WHAT YOU NEED TO DO » Search the listing for "containers" and copy every line where it appears.

THE DATA »
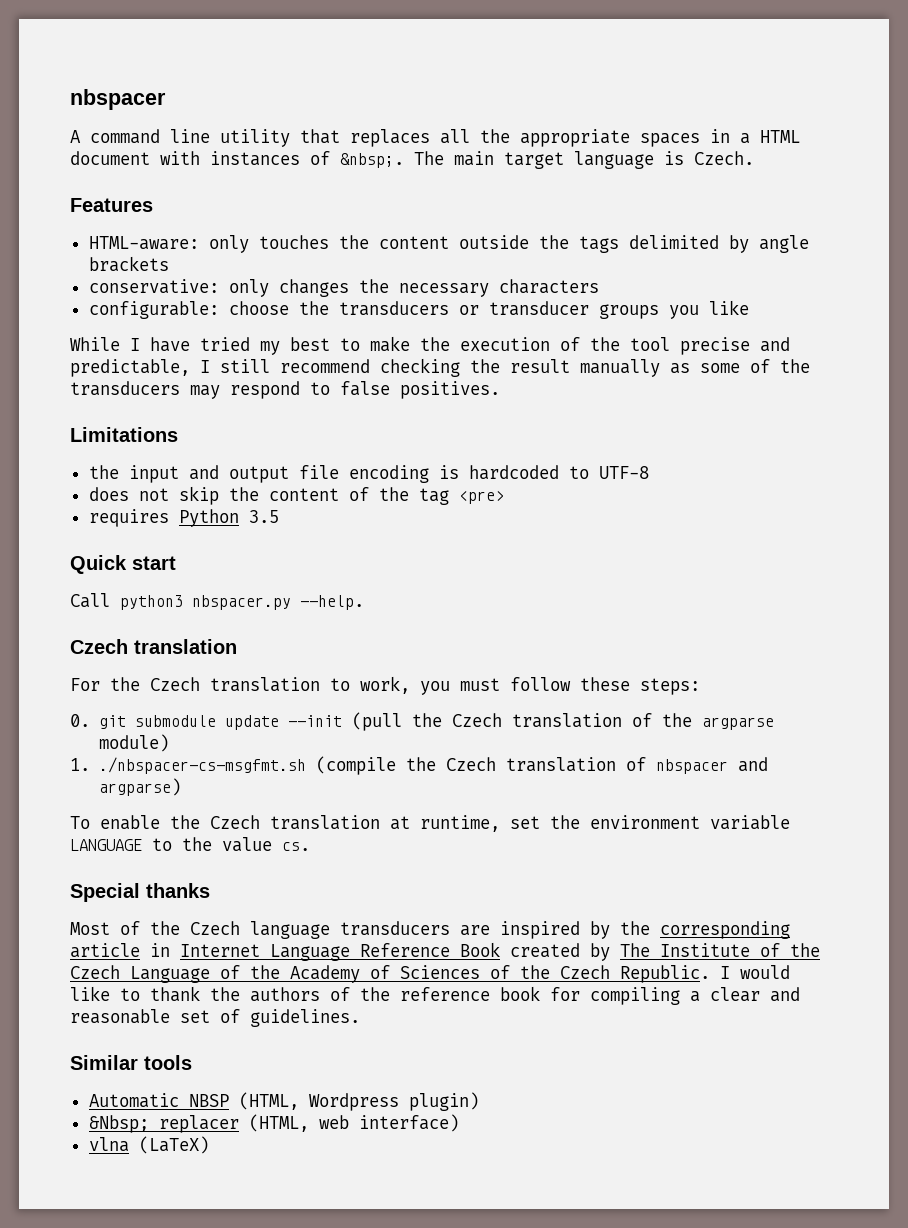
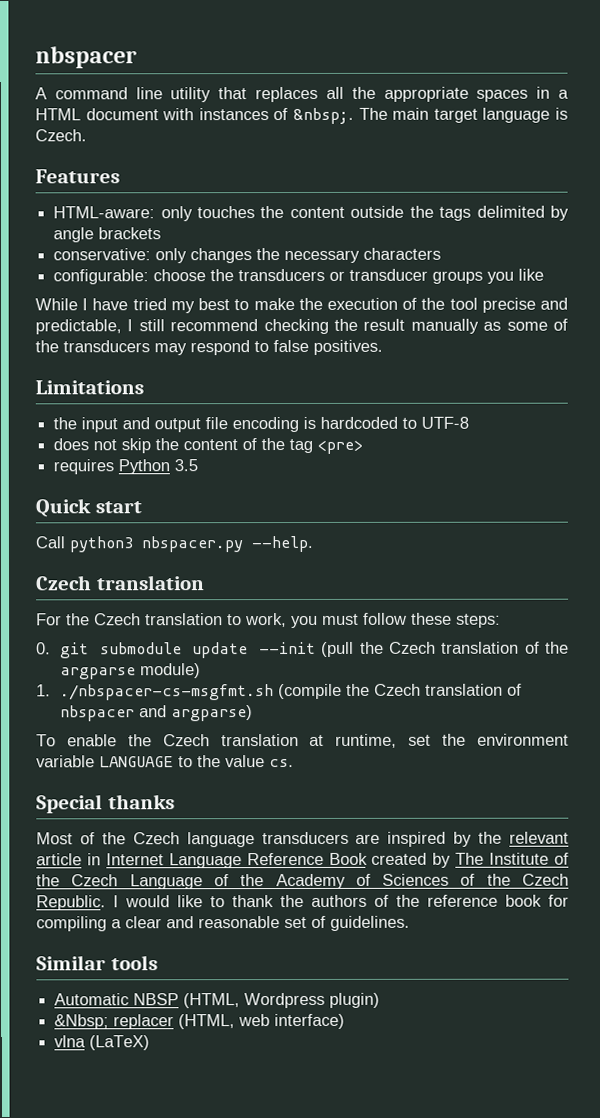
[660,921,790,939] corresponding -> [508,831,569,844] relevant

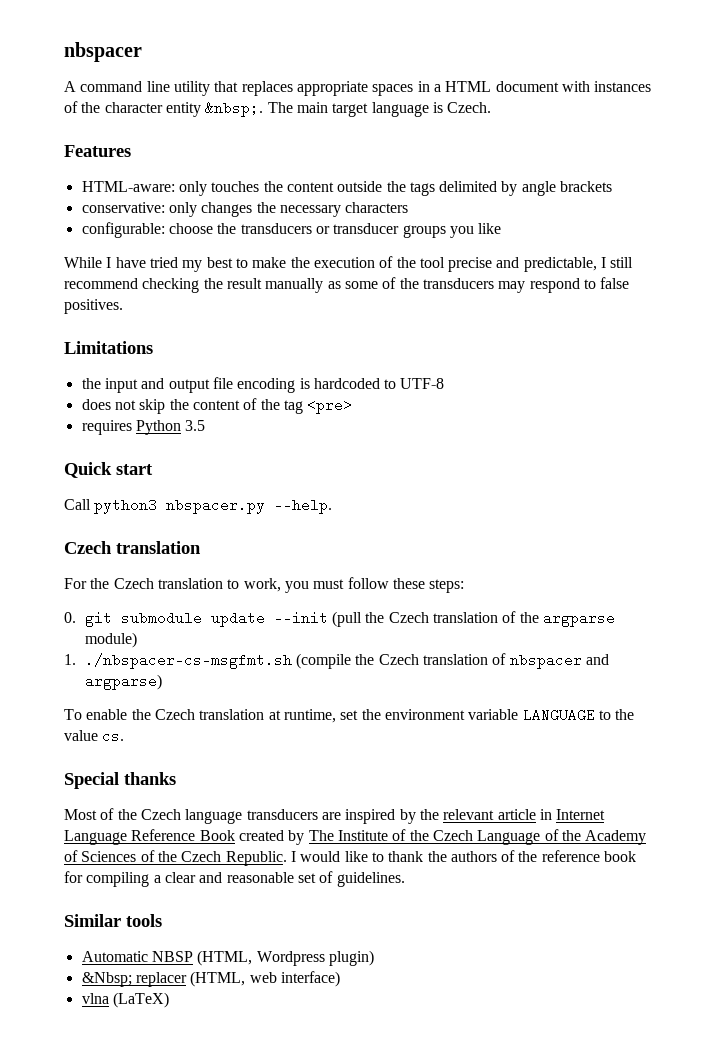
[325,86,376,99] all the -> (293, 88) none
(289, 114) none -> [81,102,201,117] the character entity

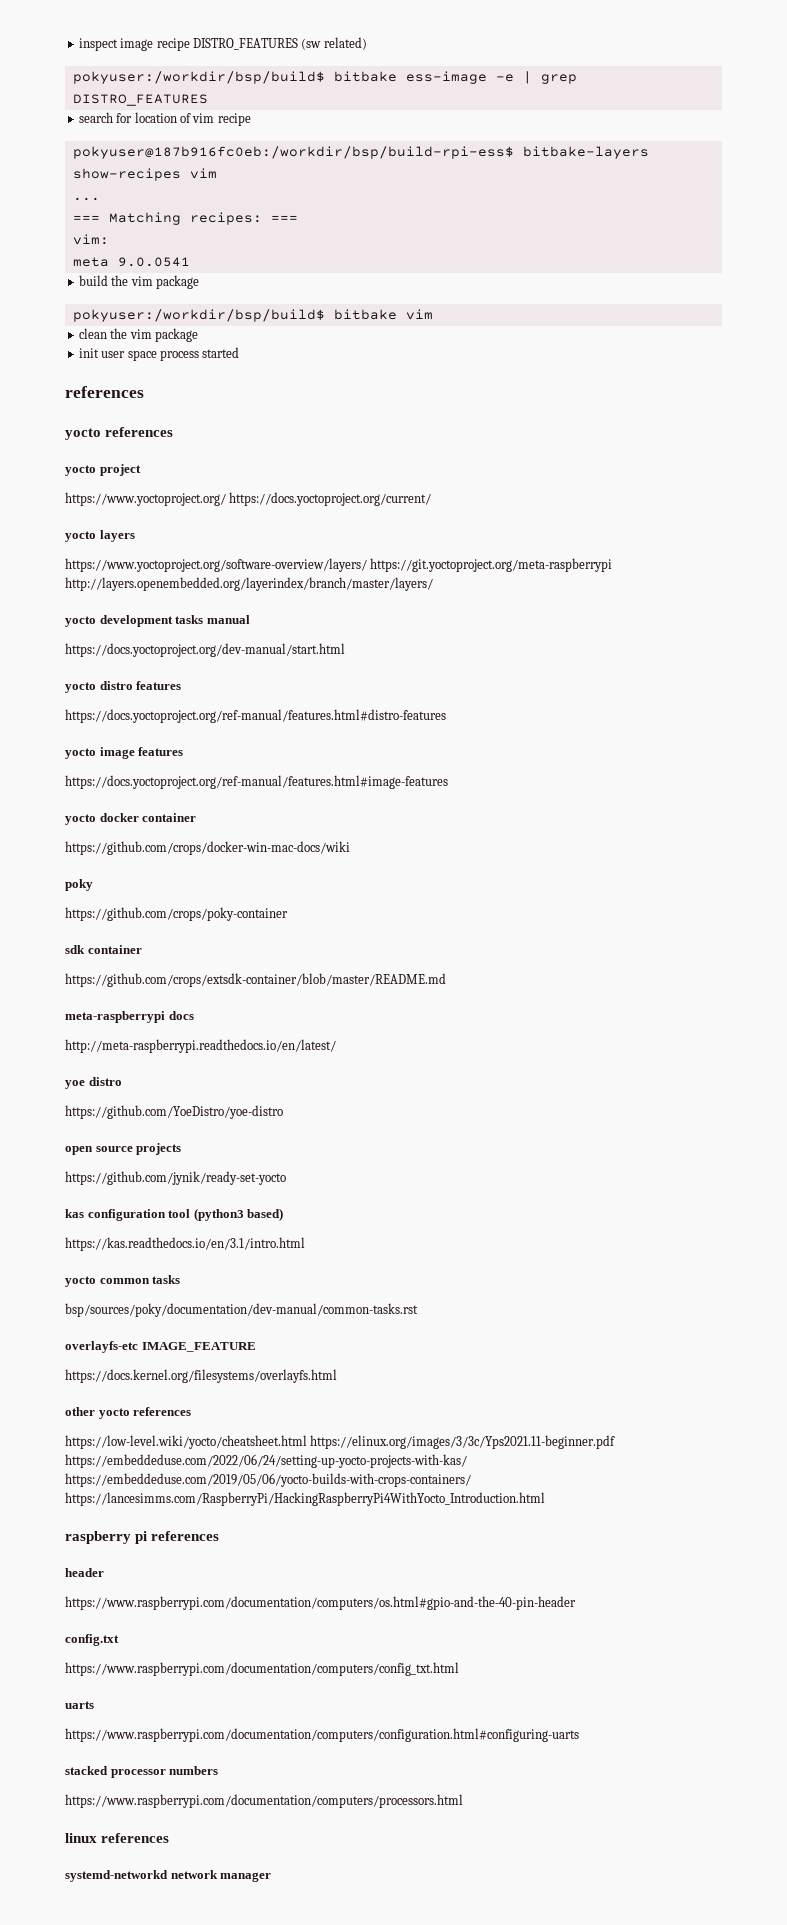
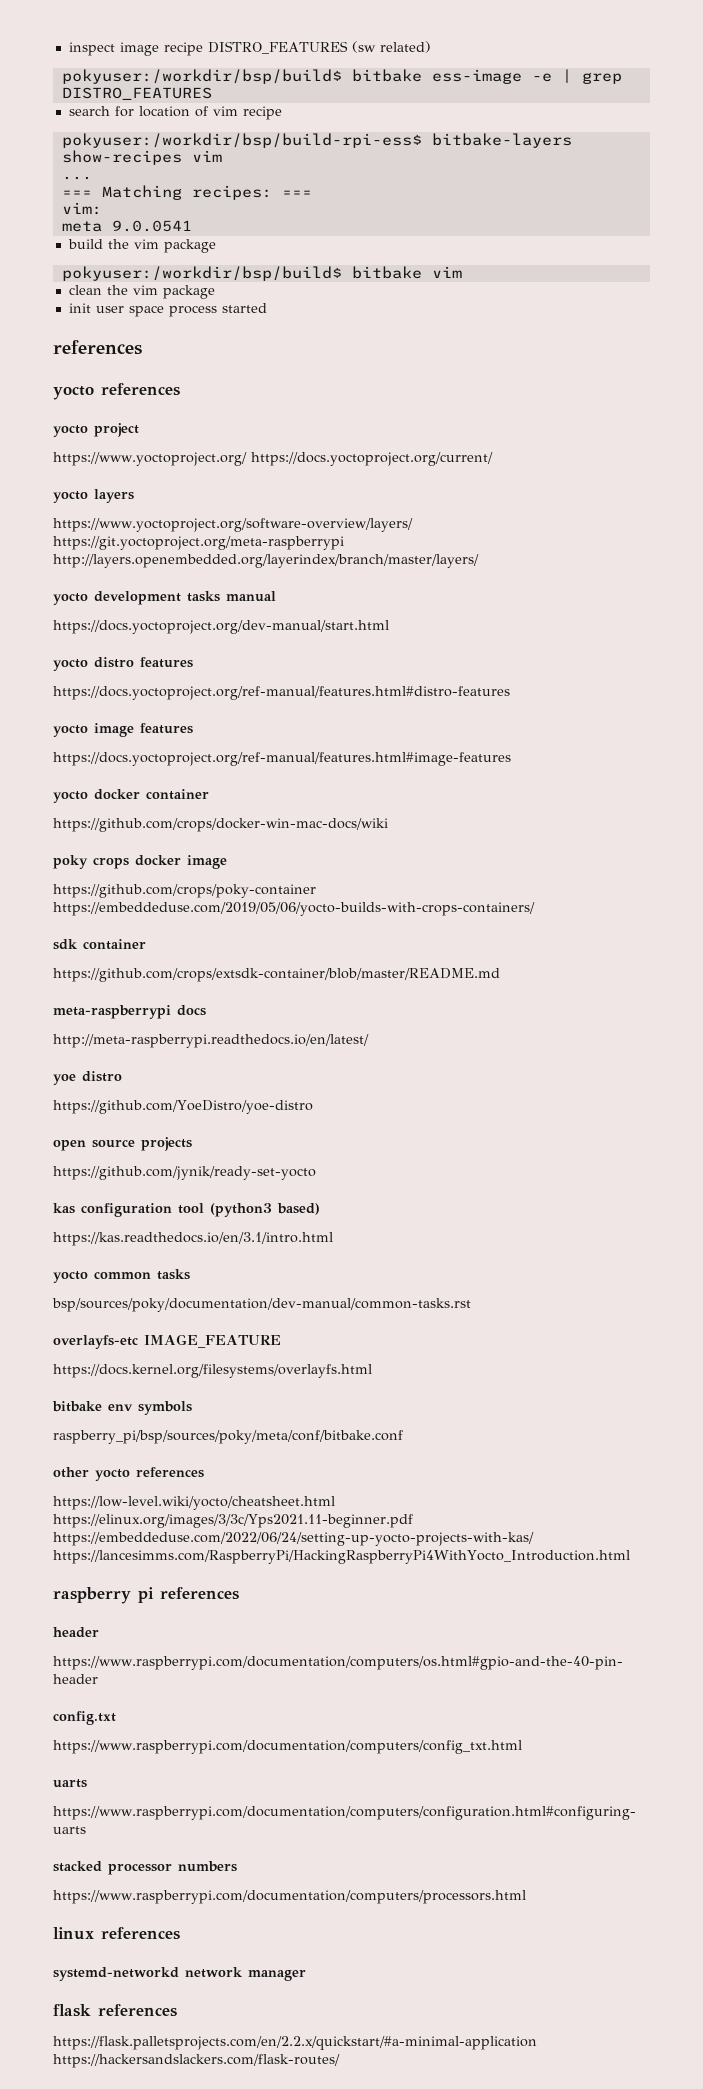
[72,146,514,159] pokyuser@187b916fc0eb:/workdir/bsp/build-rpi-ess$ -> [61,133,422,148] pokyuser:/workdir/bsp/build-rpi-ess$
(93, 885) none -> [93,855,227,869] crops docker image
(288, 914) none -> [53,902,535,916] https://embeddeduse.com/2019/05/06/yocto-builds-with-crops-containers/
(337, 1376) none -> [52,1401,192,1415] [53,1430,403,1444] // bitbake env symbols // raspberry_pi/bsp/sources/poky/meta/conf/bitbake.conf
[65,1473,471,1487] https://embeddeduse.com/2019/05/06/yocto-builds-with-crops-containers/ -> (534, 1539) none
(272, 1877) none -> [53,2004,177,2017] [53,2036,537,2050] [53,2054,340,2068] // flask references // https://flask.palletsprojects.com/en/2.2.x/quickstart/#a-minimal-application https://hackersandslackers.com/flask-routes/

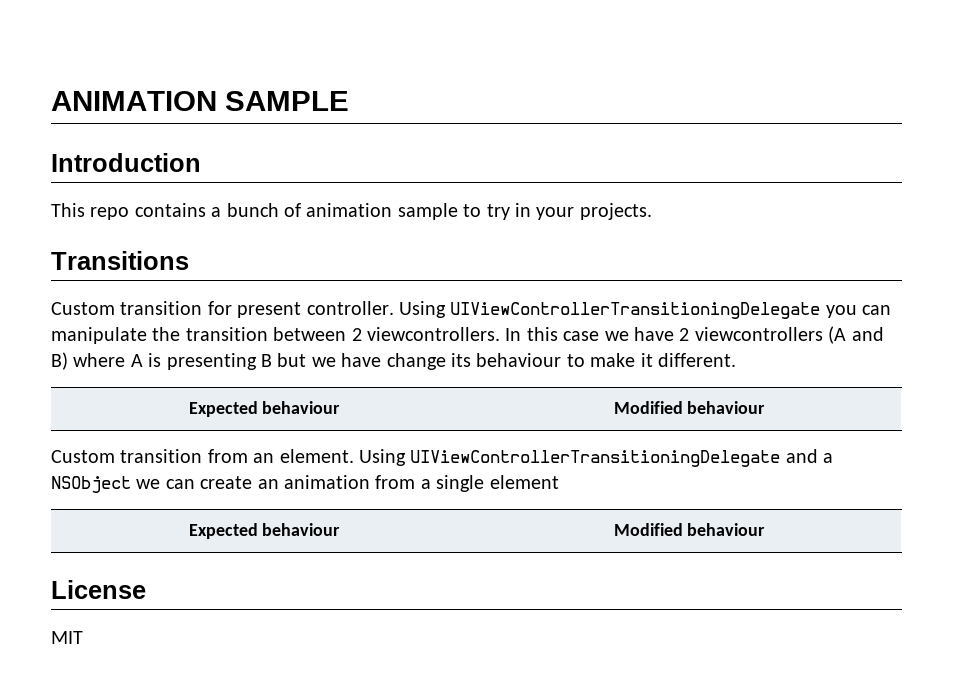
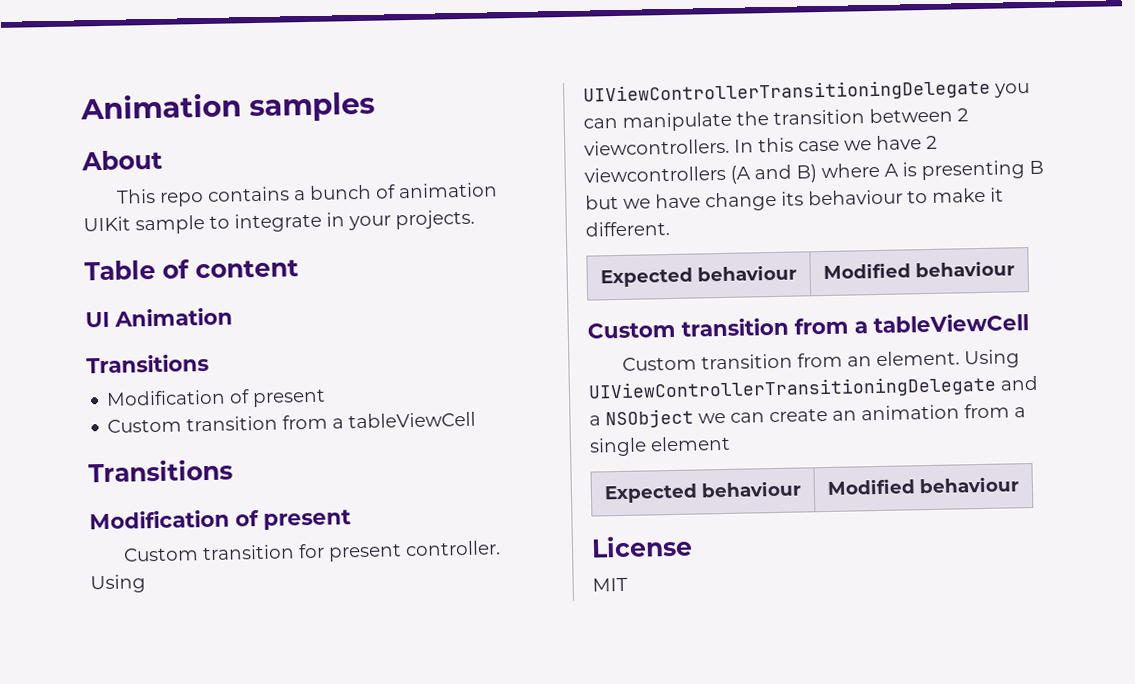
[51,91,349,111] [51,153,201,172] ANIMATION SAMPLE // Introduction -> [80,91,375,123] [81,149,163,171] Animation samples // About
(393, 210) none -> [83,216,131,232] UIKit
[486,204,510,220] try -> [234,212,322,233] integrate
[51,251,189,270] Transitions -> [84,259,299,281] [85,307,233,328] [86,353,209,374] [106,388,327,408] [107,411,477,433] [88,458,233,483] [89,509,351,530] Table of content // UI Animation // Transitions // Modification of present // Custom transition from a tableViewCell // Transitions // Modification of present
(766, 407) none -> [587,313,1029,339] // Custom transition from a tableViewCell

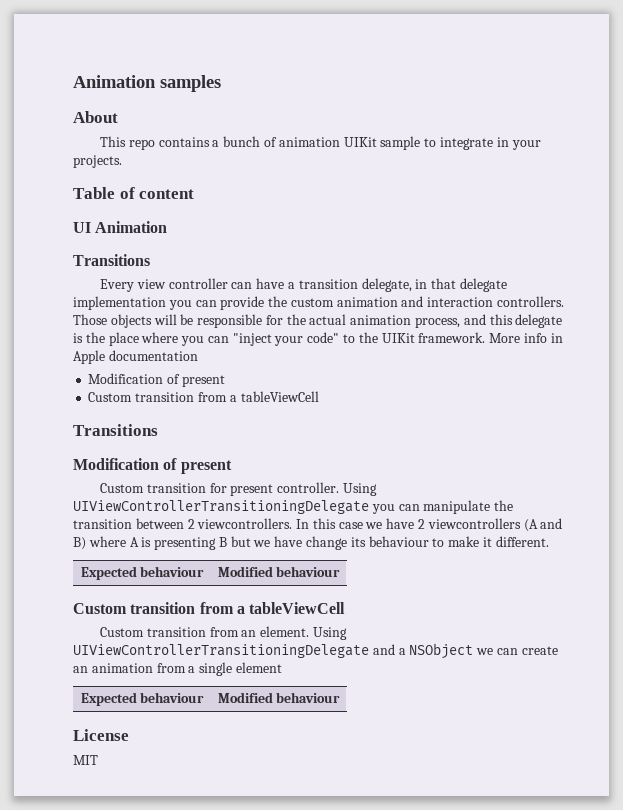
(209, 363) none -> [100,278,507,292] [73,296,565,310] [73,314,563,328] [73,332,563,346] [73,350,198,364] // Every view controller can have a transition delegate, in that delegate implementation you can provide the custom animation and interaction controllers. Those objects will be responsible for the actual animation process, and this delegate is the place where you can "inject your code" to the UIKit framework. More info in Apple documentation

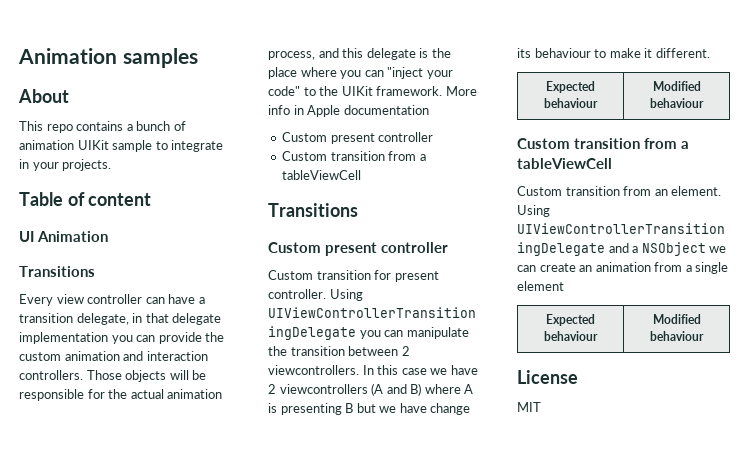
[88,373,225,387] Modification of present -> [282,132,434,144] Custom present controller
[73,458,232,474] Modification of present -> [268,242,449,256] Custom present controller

SOLUTION TO THE PROBLEM »
(288, 914) none -> [53,902,535,916] https://embeddeduse.com/2019/05/06/yocto-builds-with-crops-containers/
[65,1473,471,1487] https://embeddeduse.com/2019/05/06/yocto-builds-with-crops-containers/ -> (534, 1539) none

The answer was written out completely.